Action item:
An exact, complete copy of the lines below is the expected answer.

Material for this task:
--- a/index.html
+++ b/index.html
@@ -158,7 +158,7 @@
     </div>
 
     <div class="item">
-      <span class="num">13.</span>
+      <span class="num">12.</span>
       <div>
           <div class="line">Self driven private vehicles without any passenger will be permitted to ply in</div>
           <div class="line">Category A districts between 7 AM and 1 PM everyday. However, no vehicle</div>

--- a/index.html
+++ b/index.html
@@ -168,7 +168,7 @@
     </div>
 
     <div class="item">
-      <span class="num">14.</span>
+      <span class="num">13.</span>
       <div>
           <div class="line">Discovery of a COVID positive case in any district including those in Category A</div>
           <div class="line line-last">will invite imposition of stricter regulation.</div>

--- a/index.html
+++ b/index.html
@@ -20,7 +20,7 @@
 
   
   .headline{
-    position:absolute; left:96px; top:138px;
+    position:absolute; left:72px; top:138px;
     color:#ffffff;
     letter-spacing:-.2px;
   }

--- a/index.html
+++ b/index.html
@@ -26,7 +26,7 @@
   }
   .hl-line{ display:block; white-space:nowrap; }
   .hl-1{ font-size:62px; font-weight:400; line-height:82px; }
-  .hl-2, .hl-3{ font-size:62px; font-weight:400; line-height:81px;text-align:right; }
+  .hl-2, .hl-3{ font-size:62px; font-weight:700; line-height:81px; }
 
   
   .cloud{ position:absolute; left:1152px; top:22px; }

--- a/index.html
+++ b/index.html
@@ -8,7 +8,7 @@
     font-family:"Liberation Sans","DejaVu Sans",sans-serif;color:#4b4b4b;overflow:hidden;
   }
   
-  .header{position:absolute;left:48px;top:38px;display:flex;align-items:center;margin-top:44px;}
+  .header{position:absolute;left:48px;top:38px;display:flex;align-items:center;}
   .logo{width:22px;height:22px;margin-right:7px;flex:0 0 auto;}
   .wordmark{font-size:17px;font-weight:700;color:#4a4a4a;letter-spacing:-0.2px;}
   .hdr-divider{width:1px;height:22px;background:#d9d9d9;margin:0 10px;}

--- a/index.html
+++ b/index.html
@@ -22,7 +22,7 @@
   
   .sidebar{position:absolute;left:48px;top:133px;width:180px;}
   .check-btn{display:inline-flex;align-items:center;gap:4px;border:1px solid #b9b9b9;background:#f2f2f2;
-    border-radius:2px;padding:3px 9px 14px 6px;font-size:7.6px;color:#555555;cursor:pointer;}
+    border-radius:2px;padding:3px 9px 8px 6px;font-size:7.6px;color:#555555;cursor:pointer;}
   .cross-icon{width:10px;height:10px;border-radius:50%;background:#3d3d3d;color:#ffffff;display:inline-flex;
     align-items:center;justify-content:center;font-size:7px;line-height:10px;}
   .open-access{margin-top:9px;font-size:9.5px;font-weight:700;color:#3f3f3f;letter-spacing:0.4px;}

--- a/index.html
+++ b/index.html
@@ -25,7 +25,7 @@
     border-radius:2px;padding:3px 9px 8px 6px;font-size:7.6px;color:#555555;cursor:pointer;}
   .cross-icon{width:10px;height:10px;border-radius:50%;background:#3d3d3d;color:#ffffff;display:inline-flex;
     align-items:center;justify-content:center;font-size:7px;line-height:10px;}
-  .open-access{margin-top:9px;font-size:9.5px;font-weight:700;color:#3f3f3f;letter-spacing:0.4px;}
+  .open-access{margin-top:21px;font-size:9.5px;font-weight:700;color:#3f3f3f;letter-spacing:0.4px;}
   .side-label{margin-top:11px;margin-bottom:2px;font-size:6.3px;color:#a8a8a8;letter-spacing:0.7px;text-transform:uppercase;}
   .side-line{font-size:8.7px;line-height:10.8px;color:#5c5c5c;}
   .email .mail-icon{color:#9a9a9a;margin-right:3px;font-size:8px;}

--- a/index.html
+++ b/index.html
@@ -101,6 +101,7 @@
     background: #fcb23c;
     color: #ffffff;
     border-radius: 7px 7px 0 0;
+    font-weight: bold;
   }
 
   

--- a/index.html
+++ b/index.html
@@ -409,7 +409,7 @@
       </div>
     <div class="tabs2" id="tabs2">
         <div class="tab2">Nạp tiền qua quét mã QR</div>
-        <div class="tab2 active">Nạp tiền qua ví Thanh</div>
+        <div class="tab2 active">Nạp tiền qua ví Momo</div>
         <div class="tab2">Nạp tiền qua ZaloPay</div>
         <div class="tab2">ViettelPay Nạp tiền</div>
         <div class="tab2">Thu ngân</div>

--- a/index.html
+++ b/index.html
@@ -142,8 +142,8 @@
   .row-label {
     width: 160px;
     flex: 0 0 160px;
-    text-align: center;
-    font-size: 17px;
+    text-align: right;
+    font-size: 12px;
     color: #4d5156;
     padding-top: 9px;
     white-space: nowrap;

Expected output:
--- a/index.html
+++ b/index.html
@@ -158,7 +158,7 @@
     </div>
 
     <div class="item">
-      <span class="num">13.</span>
+      <span class="num">12.</span>
       <div>
           <div class="line">Self driven private vehicles without any passenger will be permitted to ply in</div>
           <div class="line">Category A districts between 7 AM and 1 PM everyday. However, no vehicle</div>

--- a/index.html
+++ b/index.html
@@ -168,7 +168,7 @@
     </div>
 
     <div class="item">
-      <span class="num">14.</span>
+      <span class="num">13.</span>
       <div>
           <div class="line">Discovery of a COVID positive case in any district including those in Category A</div>
           <div class="line line-last">will invite imposition of stricter regulation.</div>

--- a/index.html
+++ b/index.html
@@ -20,7 +20,7 @@
 
   
   .headline{
-    position:absolute; left:96px; top:138px;
+    position:absolute; left:72px; top:138px;
     color:#ffffff;
     letter-spacing:-.2px;
   }

--- a/index.html
+++ b/index.html
@@ -26,7 +26,7 @@
   }
   .hl-line{ display:block; white-space:nowrap; }
   .hl-1{ font-size:62px; font-weight:400; line-height:82px; }
-  .hl-2, .hl-3{ font-size:62px; font-weight:400; line-height:81px;text-align:right; }
+  .hl-2, .hl-3{ font-size:62px; font-weight:700; line-height:81px; }
 
   
   .cloud{ position:absolute; left:1152px; top:22px; }

--- a/index.html
+++ b/index.html
@@ -8,7 +8,7 @@
     font-family:"Liberation Sans","DejaVu Sans",sans-serif;color:#4b4b4b;overflow:hidden;
   }
   
-  .header{position:absolute;left:48px;top:38px;display:flex;align-items:center;margin-top:44px;}
+  .header{position:absolute;left:48px;top:38px;display:flex;align-items:center;}
   .logo{width:22px;height:22px;margin-right:7px;flex:0 0 auto;}
   .wordmark{font-size:17px;font-weight:700;color:#4a4a4a;letter-spacing:-0.2px;}
   .hdr-divider{width:1px;height:22px;background:#d9d9d9;margin:0 10px;}

--- a/index.html
+++ b/index.html
@@ -22,7 +22,7 @@
   
   .sidebar{position:absolute;left:48px;top:133px;width:180px;}
   .check-btn{display:inline-flex;align-items:center;gap:4px;border:1px solid #b9b9b9;background:#f2f2f2;
-    border-radius:2px;padding:3px 9px 14px 6px;font-size:7.6px;color:#555555;cursor:pointer;}
+    border-radius:2px;padding:3px 9px 8px 6px;font-size:7.6px;color:#555555;cursor:pointer;}
   .cross-icon{width:10px;height:10px;border-radius:50%;background:#3d3d3d;color:#ffffff;display:inline-flex;
     align-items:center;justify-content:center;font-size:7px;line-height:10px;}
   .open-access{margin-top:9px;font-size:9.5px;font-weight:700;color:#3f3f3f;letter-spacing:0.4px;}

--- a/index.html
+++ b/index.html
@@ -25,7 +25,7 @@
     border-radius:2px;padding:3px 9px 8px 6px;font-size:7.6px;color:#555555;cursor:pointer;}
   .cross-icon{width:10px;height:10px;border-radius:50%;background:#3d3d3d;color:#ffffff;display:inline-flex;
     align-items:center;justify-content:center;font-size:7px;line-height:10px;}
-  .open-access{margin-top:9px;font-size:9.5px;font-weight:700;color:#3f3f3f;letter-spacing:0.4px;}
+  .open-access{margin-top:21px;font-size:9.5px;font-weight:700;color:#3f3f3f;letter-spacing:0.4px;}
   .side-label{margin-top:11px;margin-bottom:2px;font-size:6.3px;color:#a8a8a8;letter-spacing:0.7px;text-transform:uppercase;}
   .side-line{font-size:8.7px;line-height:10.8px;color:#5c5c5c;}
   .email .mail-icon{color:#9a9a9a;margin-right:3px;font-size:8px;}

--- a/index.html
+++ b/index.html
@@ -101,6 +101,7 @@
     background: #fcb23c;
     color: #ffffff;
     border-radius: 7px 7px 0 0;
+    font-weight: bold;
   }
 
   

--- a/index.html
+++ b/index.html
@@ -409,7 +409,7 @@
       </div>
     <div class="tabs2" id="tabs2">
         <div class="tab2">Nạp tiền qua quét mã QR</div>
-        <div class="tab2 active">Nạp tiền qua ví Thanh</div>
+        <div class="tab2 active">Nạp tiền qua ví Momo</div>
         <div class="tab2">Nạp tiền qua ZaloPay</div>
         <div class="tab2">ViettelPay Nạp tiền</div>
         <div class="tab2">Thu ngân</div>

--- a/index.html
+++ b/index.html
@@ -142,8 +142,8 @@
   .row-label {
     width: 160px;
     flex: 0 0 160px;
-    text-align: center;
-    font-size: 17px;
+    text-align: right;
+    font-size: 12px;
     color: #4d5156;
     padding-top: 9px;
     white-space: nowrap;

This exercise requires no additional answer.